— AIM OF THE TASK —
Among the records below, how many lines contain "class"? State the number and nothing more.
** RECORDS FOR THIS EXERCISE follows **
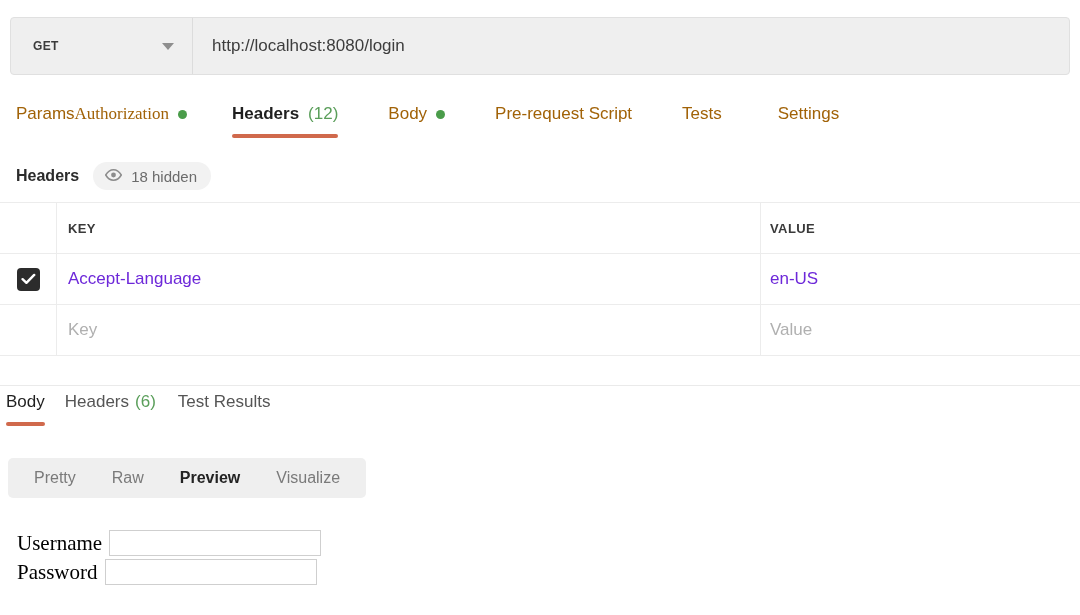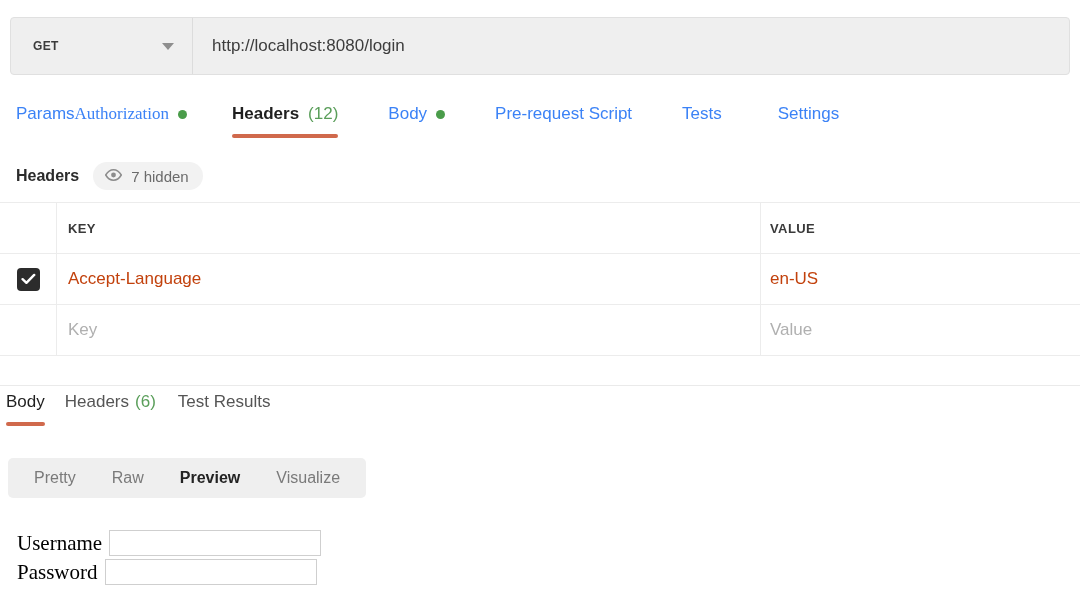--- a/index.html
+++ b/index.html
@@ -76,7 +76,7 @@
   .req-tab {
     position: relative;
     font-size: 17px;
-    color: #3b82f6;
+    color: #a16207;
     padding: 0 0 14px 0;
     cursor: pointer;
     display: flex;

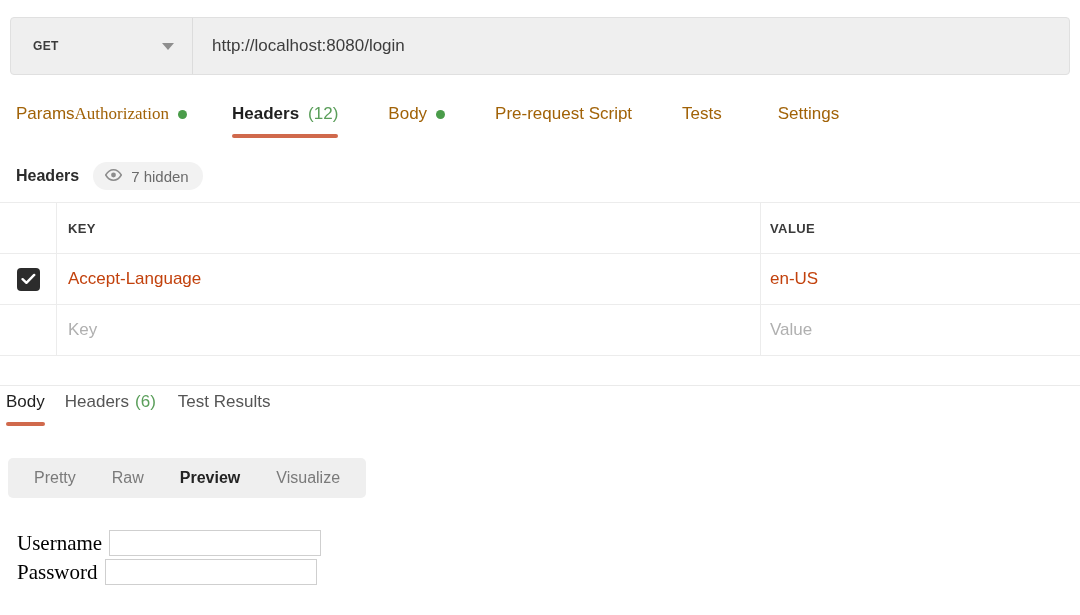--- a/index.html
+++ b/index.html
@@ -348,7 +348,7 @@
         <circle cx="8.5" cy="6" r="2.4" fill="#8c8c8c"></circle>
       </svg>
     </span>
-    <span class="label">7 hidden</span>
+    <span class="label">18 hidden</span>
   </span>
 </div>
 

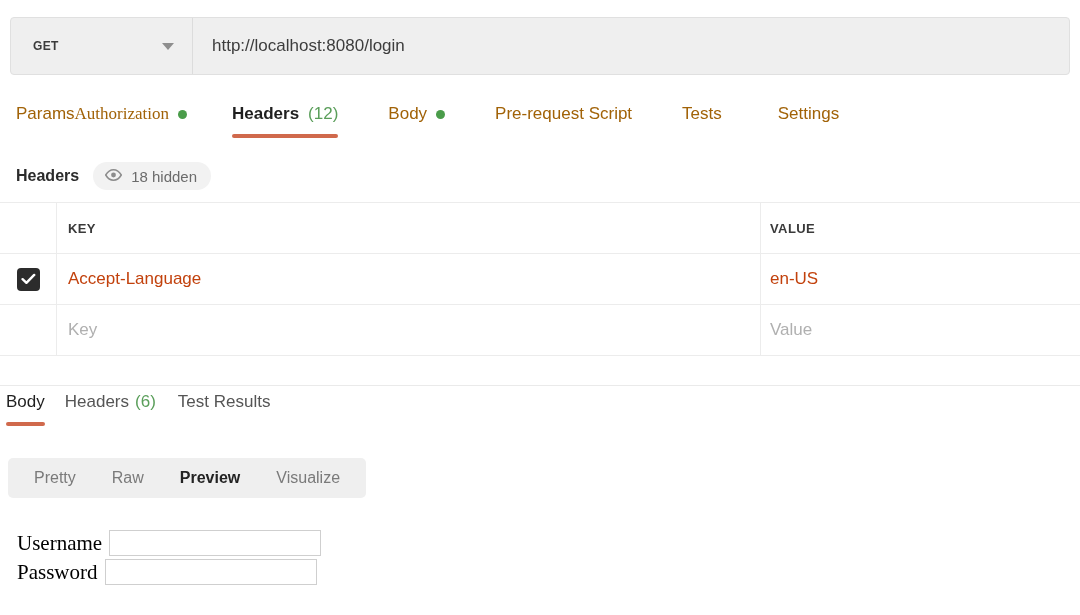--- a/index.html
+++ b/index.html
@@ -192,7 +192,7 @@
     letter-spacing: 0.4px;
     cursor: default;
   }
-  .cell-text { color: #c2410c; }
+  .cell-text { color: #6d28d9; }
   .cell-placeholder { color: #b0b0b0; }
   .checkbox {
     width: 23px;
** End of RECORDS FOR THIS EXERCISE **
— FINISHED EXERCISE —
2